(Change listing data)

***

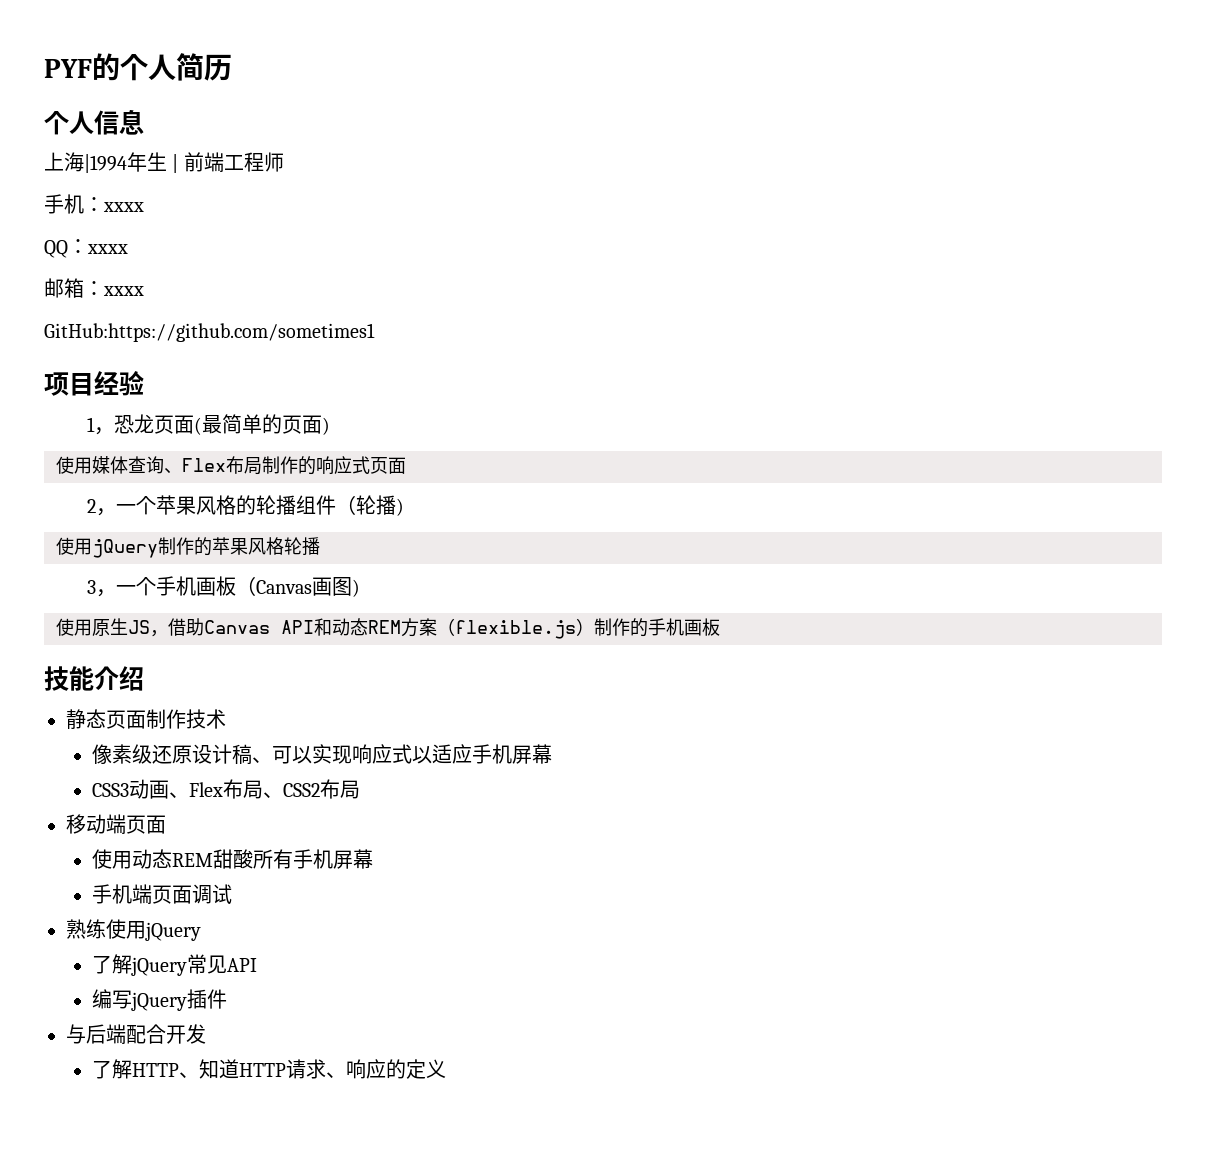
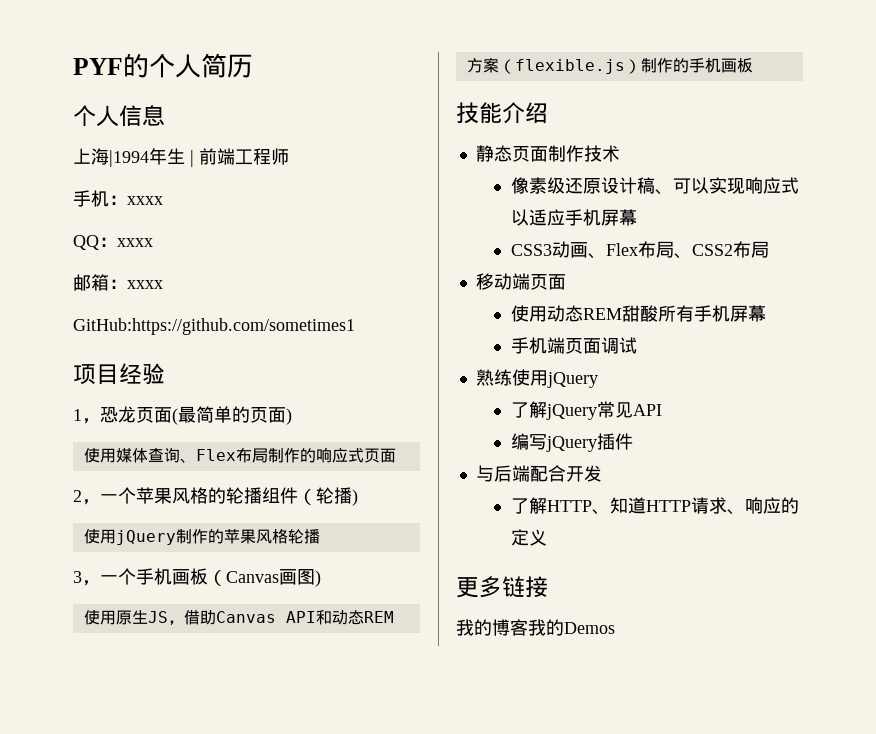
(446, 1068) none -> [456,576,548,598] [456,619,615,636] // 更多链接 // 我的博客我的Demos

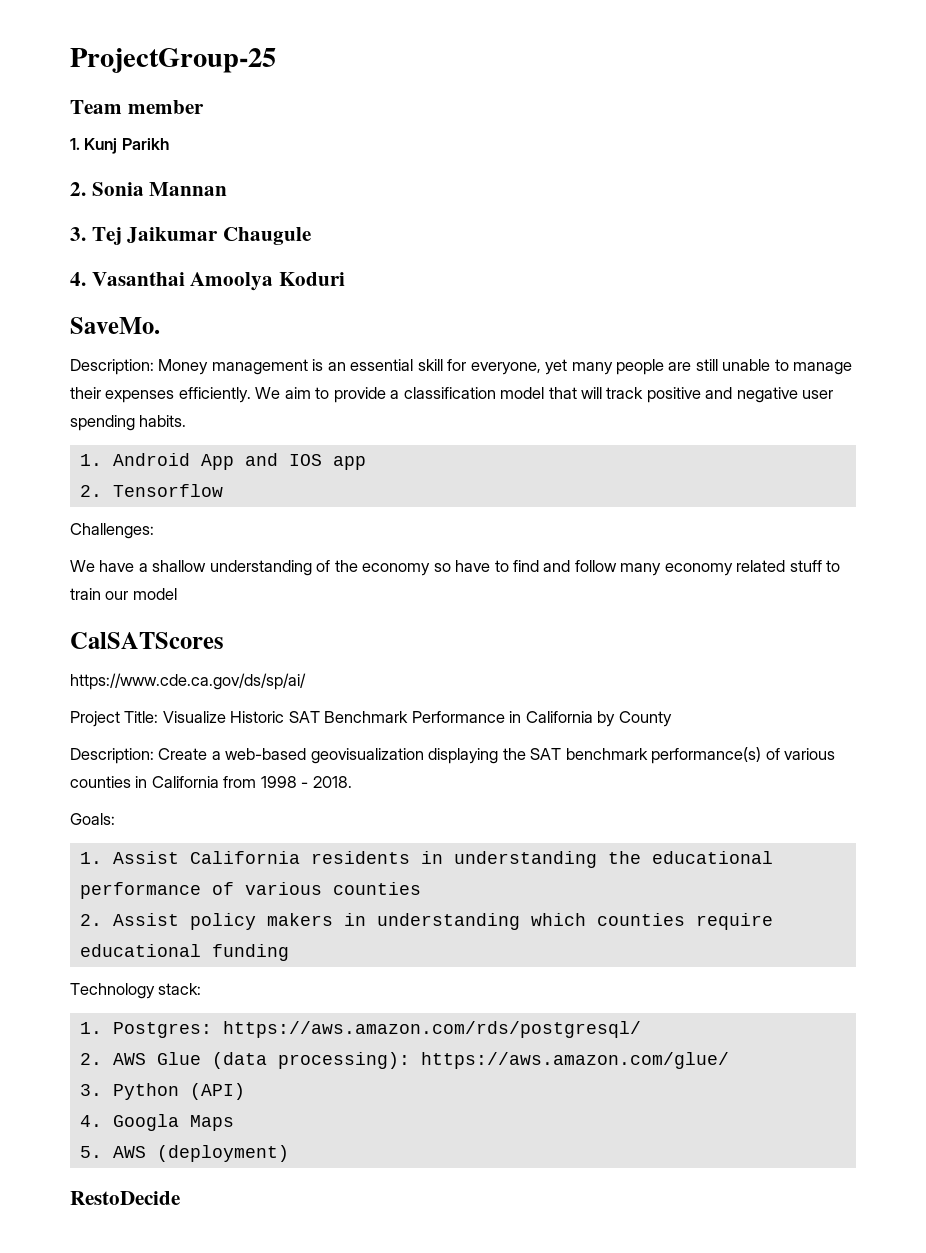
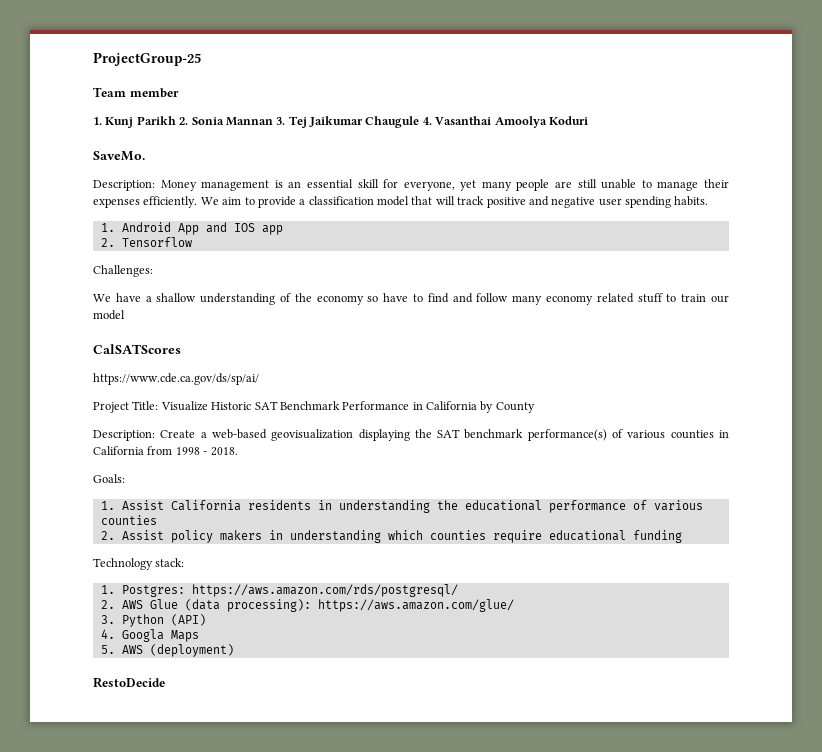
(169, 144) // -> (176, 120) none
(228, 189) // -> (273, 121) none
(312, 236) // -> (420, 122) none

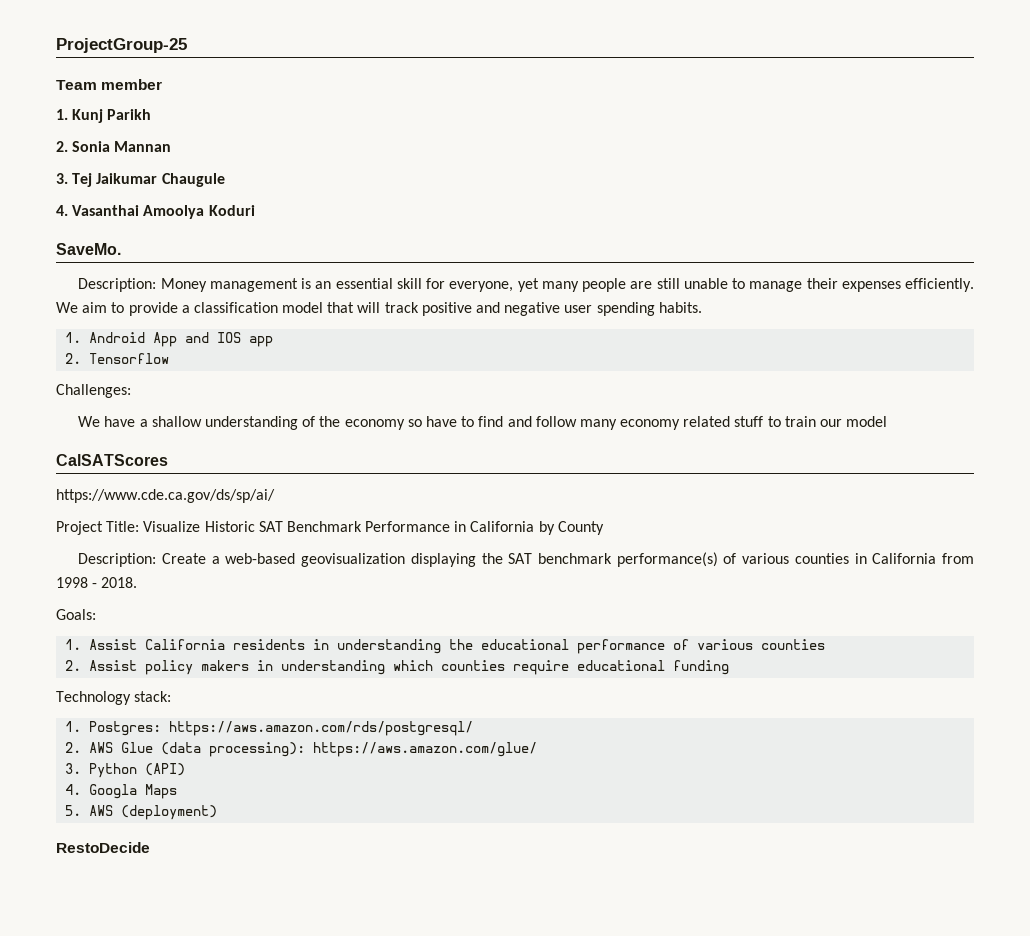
(176, 120) none -> (152, 114) //
(273, 121) none -> (172, 146) //
(420, 122) none -> (225, 180) //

***

| EXERCISE OBJECTIVE |
Beginning with the line where "(312, 236) // -> (420, 122) none" appears, transcribe the records above word for word through their last line, and include no pictures.

| TASK RESPONSE |
(312, 236) // -> (420, 122) none

(176, 120) none -> (152, 114) //
(273, 121) none -> (172, 146) //
(420, 122) none -> (225, 180) //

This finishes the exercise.